Voici enfin l'éloge de la dictature que tant d'entre nous ont appris par coeur ou traduit du latin, éloge dans lequel Hermann Broch nourri de culture antique comme Nietzsche, a sélectionné pour vous, à la page 283 de l'édition française de son ouvrage, le passage de l'Enéide en référence, et par lequel il s'explique sans doute la passivité de ses contemporains après l'Anschluss.

Enéide de Virgile

Voyez, au milieu, les flottes armées d'airain, la bataille d'Actium,
tout Leucate bouillonnant des armements guerriers et les flots étincelants de reflets d'or,
D'un côté César Auguste pousse au combat l'Italie,
Avec le Sénat et le peuple, les pénates et les grands dieux,
Il se dresse sur une haute poupe, et ses tempes heureuses
Lancent une double flamme; l'astre paternel brille sur sa tête.
Non loin Agrippa secondé par les vents et les dieux,
Conduit de haut son escadre, le front resplendissant d'un fier insigne guerrier
Une couronne navale ornée de rostres d'or.
De l'autre coté avec les forces barbares et les armes disparates,
Antoine revenu vainqueur des peuples de l'Aurore et des rivages de la mer rouge
Traîne à sa suite l'Egypte, les troupes de l'Orient, le fond de la Bactriane,
A ses côtés horreur, son épouse égyptienne !

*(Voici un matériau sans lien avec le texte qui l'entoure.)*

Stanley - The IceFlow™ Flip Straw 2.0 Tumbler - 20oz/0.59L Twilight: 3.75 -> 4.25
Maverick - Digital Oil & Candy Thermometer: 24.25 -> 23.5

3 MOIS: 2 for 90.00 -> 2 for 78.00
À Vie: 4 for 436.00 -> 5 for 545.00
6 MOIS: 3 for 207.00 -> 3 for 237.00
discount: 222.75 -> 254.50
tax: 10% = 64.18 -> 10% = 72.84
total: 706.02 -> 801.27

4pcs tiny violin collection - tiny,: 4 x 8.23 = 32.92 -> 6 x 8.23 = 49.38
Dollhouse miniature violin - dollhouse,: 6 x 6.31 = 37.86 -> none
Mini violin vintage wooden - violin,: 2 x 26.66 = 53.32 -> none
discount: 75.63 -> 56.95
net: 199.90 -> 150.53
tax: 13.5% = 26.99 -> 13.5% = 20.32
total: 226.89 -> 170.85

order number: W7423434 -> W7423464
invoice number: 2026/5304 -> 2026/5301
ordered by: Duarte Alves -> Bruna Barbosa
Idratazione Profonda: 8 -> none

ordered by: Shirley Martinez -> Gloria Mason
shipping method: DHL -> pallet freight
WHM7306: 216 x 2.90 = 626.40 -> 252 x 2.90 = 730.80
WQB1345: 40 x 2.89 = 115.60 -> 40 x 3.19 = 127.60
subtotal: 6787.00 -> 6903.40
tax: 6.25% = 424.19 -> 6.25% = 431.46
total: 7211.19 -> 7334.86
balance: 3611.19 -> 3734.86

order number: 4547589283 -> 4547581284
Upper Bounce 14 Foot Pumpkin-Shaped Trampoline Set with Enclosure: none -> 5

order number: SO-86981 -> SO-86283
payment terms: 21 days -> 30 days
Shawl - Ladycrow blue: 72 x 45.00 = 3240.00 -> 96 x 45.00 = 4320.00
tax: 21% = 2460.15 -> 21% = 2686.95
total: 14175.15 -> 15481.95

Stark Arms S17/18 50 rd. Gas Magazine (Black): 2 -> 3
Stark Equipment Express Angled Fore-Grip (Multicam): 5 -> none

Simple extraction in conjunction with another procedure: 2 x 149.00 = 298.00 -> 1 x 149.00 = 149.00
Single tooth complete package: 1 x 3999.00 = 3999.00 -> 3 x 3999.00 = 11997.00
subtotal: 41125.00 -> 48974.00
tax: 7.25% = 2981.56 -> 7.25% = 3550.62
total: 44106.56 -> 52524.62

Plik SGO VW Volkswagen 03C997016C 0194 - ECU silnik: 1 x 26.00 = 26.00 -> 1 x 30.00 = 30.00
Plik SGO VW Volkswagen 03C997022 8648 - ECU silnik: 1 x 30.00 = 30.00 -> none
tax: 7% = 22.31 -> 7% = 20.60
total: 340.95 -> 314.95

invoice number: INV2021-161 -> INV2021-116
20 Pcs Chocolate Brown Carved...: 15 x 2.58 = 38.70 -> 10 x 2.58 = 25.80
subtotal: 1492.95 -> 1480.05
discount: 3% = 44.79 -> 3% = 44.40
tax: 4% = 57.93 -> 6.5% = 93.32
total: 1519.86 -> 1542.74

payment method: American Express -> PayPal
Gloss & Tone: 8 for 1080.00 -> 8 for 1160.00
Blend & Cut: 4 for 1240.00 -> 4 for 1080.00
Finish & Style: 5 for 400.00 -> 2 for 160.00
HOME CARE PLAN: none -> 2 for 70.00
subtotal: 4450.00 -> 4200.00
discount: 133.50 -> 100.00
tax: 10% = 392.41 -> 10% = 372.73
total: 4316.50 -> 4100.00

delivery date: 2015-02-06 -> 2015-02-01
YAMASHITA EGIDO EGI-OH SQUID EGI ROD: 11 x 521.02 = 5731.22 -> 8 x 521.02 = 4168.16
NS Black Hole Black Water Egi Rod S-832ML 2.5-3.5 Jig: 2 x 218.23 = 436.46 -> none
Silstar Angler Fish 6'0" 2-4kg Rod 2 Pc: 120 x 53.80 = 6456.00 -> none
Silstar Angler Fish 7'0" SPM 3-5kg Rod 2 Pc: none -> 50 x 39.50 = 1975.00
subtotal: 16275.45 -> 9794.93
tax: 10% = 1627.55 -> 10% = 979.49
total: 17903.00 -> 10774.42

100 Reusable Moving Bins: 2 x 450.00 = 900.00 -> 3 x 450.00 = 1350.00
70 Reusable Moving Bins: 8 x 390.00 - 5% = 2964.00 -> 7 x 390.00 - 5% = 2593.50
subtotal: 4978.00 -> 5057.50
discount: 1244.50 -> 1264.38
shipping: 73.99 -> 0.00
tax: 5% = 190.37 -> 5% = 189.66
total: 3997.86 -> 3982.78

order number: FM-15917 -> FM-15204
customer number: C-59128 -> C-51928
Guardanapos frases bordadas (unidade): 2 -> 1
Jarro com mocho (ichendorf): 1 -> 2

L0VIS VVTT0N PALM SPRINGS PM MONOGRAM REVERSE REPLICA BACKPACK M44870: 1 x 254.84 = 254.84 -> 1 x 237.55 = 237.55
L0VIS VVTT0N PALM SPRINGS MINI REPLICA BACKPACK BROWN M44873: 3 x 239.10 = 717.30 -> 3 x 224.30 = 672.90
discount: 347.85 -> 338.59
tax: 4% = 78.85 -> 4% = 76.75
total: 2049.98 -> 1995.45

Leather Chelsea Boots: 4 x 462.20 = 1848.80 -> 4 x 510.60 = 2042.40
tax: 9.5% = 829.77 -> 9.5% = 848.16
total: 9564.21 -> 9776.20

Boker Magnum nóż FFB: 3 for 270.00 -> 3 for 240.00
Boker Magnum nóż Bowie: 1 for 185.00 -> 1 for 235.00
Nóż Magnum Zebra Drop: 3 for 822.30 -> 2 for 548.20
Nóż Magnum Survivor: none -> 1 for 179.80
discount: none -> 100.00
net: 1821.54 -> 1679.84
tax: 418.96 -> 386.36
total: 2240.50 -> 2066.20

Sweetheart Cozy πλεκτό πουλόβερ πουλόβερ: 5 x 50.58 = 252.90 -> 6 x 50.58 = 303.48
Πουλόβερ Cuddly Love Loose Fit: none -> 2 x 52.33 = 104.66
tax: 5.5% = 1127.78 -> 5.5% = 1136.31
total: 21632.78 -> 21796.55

Donc Messieurs les hypocrites, bas les masques devant la préférence pour la dictature. Vous savez très bien que si vous donnez 80% des suffrages à un des candidats, il sera bien plus proche de l'aggiornamento que son concurrent. Vous savez très bien que si la France est ingouvernable, la constitution a prévu un article 16. Vous savez que le Président a parmi ses conseillers un historien né en Afrique du Nord spécialiste de Napoléon III que j'ai cité lui aussi dans mon autre tiré à part pour Exigence Littérature (Marx et Offenbach). Certes ce conseiller n'a pas réussi à être élu à la mairie de Paris. Mais est-il besoin d'une fonction électorale pour devenir le premier ministre d'un futur bonapartiste ?
L'exemple du célèbre empereur romain Auguste doit toujours rester devant nos yeux. Le désir pour un régime d'ordre fort et sécuritaire est une tendance fondamentale dans tous les pays. L'Allemagne et l'Autriche y ont cédé. Tous les pays latins sont aussi traversés régulièrement par la nostalgie de ce passé.